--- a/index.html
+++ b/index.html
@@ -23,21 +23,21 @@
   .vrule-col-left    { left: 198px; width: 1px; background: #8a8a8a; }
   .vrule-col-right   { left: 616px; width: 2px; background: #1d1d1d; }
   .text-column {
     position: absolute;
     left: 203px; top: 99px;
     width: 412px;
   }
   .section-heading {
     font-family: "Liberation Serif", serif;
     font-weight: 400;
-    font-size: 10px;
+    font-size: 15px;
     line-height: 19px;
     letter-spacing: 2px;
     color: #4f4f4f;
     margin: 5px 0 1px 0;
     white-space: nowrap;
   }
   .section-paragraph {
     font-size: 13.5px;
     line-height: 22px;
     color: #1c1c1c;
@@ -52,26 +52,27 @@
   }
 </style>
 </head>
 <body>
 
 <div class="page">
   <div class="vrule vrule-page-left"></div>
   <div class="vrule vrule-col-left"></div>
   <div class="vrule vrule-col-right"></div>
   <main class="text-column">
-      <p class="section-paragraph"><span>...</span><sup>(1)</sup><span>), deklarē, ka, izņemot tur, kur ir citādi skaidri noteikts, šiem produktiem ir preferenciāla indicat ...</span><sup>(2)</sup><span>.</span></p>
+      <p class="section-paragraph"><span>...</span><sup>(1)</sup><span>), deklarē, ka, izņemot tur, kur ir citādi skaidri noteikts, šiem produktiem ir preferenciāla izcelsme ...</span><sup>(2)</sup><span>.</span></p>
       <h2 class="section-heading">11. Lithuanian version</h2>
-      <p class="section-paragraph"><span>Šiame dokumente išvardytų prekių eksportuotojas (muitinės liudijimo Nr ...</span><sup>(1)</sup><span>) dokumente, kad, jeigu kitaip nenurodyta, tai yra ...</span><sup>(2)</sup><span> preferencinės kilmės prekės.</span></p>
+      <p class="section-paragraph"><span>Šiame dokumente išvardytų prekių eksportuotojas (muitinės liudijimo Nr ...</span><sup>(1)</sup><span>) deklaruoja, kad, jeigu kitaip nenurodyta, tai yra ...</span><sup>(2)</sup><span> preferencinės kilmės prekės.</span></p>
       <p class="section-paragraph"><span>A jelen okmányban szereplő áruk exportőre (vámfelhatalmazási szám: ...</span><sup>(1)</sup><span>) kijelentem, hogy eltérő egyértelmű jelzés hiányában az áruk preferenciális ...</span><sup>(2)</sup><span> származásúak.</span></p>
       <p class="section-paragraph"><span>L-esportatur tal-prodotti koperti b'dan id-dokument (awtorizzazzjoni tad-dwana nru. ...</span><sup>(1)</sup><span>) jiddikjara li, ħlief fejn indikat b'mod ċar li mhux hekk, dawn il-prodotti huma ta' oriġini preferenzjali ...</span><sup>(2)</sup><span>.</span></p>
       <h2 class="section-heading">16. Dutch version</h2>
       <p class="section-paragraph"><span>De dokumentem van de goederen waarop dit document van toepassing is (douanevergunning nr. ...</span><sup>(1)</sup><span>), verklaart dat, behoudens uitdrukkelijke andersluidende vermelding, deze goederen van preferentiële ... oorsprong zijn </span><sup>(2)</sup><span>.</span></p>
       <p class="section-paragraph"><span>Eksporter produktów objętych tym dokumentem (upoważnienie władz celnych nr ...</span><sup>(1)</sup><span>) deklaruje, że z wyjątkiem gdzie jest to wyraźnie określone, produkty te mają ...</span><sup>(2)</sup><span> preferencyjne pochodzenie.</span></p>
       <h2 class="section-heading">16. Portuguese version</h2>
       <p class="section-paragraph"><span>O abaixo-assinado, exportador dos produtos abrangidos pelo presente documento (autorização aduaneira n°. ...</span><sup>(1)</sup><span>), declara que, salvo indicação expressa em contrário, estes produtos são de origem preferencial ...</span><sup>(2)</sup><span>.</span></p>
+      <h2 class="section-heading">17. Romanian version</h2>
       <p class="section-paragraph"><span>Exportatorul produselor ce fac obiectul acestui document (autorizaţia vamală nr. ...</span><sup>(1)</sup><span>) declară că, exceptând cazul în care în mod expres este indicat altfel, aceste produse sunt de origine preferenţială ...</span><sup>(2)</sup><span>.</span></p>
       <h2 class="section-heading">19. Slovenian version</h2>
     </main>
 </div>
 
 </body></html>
****
* Work item: In the listing above, which lines include the string "prekių"? Return every one of them.

* Task response:
-      <p class="section-paragraph"><span>Šiame dokumente išvardytų prekių eksportuotojas (muitinės liudijimo Nr ...</span><sup>(1)</sup><span>) dokumente, kad, jeigu kitaip nenurodyta, tai yra ...</span><sup>(2)</sup><span> preferencinės kilmės prekės.</span></p>
+      <p class="section-paragraph"><span>Šiame dokumente išvardytų prekių eksportuotojas (muitinės liudijimo Nr ...</span><sup>(1)</sup><span>) deklaruoja, kad, jeigu kitaip nenurodyta, tai yra ...</span><sup>(2)</sup><span> preferencinės kilmės prekės.</span></p>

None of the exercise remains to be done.